With that said, the fact remains that the otaku stereotype of a socially malajusted media addict is grounded in reality. I don’t know anyone personally who matches this description, though most of my Japanese otaku acquaintances would be described charitably as “colorful” (not so charitably as “drab and awful”); the worst antisocialites are secluded away as hikikomori and never see the light of day, much less the light reflected off the forehead of an increasingly balding gaijin.
The fact also remains that the Japanese are not the most scintillating socialites on the planet. I could launch into a rambling pseudoanthropological rant about the reasons behind this, but that’s not the point of this post – suffice to say that spending a weekend wandering around a hotel looking for strangers with whom to engage in quality sexual intercourse and/or drama is not high on the list of Japanese national pastimes.
soylent green people are one of the core reasons Japanese fans attend events such as Comiket. The nature of the events, broader Japanese culture, and the people themselves just make it look like they are heartless sociopathic automatons who care for nothing more than acquiring vast boatloads of pornographic comic books.
Q. Your event reports read like the diary of a heartless sociopathic automaton who cares for nothing more than acquiring vast boatloads of pornographic comic books. What gives?
A. It’s a choice between that, livejournalesque entries detailing the trivial actions of myself and my friends (who most likely would not approve of having their actions broadcast over the internets anyway), and posts of utmost brevity.
I’m all out of brevity.
Q. You said you would be profiling the Genshiken cast, but you only got to three of them.
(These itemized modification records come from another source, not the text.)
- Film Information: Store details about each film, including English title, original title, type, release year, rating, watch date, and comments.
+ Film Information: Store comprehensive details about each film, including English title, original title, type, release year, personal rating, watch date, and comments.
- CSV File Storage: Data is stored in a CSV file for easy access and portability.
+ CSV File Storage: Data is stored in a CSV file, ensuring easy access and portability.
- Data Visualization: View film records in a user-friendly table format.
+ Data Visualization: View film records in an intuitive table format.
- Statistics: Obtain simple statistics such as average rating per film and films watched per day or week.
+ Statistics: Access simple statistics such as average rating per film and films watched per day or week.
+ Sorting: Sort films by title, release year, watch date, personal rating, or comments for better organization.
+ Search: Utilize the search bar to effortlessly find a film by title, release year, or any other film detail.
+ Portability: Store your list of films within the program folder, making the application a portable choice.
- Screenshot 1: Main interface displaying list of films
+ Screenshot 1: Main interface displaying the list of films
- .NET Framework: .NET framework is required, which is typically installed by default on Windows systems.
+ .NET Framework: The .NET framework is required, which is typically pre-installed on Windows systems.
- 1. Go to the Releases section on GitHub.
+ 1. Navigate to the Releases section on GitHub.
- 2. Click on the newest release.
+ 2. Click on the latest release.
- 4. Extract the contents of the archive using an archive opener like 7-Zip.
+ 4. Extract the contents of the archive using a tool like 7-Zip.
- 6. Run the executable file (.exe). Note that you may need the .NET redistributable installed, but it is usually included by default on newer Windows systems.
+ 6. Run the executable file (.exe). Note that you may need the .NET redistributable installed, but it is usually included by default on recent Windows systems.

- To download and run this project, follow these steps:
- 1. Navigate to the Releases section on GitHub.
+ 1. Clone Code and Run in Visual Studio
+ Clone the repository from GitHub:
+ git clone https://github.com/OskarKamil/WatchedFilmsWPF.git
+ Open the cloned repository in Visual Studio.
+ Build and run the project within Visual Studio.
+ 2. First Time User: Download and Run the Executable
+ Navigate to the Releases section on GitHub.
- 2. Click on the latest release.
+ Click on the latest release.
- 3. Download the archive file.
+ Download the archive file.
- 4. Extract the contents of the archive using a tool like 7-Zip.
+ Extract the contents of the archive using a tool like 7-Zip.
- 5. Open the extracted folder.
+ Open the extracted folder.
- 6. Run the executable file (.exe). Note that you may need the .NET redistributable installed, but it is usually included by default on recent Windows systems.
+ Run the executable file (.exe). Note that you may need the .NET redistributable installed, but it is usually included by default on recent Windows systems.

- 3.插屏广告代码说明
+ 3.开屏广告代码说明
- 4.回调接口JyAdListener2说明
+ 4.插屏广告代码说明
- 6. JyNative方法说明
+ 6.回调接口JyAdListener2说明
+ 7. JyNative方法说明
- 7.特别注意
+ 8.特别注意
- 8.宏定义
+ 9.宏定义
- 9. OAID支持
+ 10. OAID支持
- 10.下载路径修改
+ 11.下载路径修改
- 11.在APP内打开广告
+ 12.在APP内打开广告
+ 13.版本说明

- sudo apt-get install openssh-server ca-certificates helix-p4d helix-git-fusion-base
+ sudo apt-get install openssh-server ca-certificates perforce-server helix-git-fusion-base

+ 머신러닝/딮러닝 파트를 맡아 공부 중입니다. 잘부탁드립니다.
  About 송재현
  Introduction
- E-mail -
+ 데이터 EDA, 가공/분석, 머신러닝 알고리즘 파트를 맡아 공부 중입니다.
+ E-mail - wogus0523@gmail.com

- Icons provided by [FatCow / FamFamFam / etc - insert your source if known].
What about the rest?
- Madarame is stuck in the purgatory of “prosumer” mode and will likely be there until the day he dies. It’s highly addictive and nearly impossible to escape, a fact to which my wallet bears softly weeping testimony.
- Ogiue approaches events similarly to Sasahara, only with a guilt complex the size of a former Soviet satellite. She is now developing her own network of acquaintances that will make events worthwhile from the human interaction perspective, a process expedited by her position as a creator.
- Kousaka… is veiled in mystery.
- Everyone else doesn’t matter, for purposes of this post at least.
Q. How did Japanese otaku interface prior to the advent of the internet?
A. I don’t know, but aside from a few educated guesses (telegraph, smoke signals, semaphore, magic) there is the observation that beyond college clubs and science fiction appreciation groups otaku culture as we know it today didn’t exist in the pre-internet age. The obvious solution adopted by die-hard fans in the 80’s was to stay enrolled in college until the internet came along.
…and that’s a wrap, for now at least. The Japanese otaku is a curious beast indeed, and will no doubt surface again in further installments of this column – perhaps when I can figure out how to describe the situation I now find myself in without sounding like a bigger loser than I really am. Though something tells me that battle has already been lost several times over…
Shingo is a heartless sociopathic automaton who cares for nothing more than acquiring vast boatloads of pornographic comic books.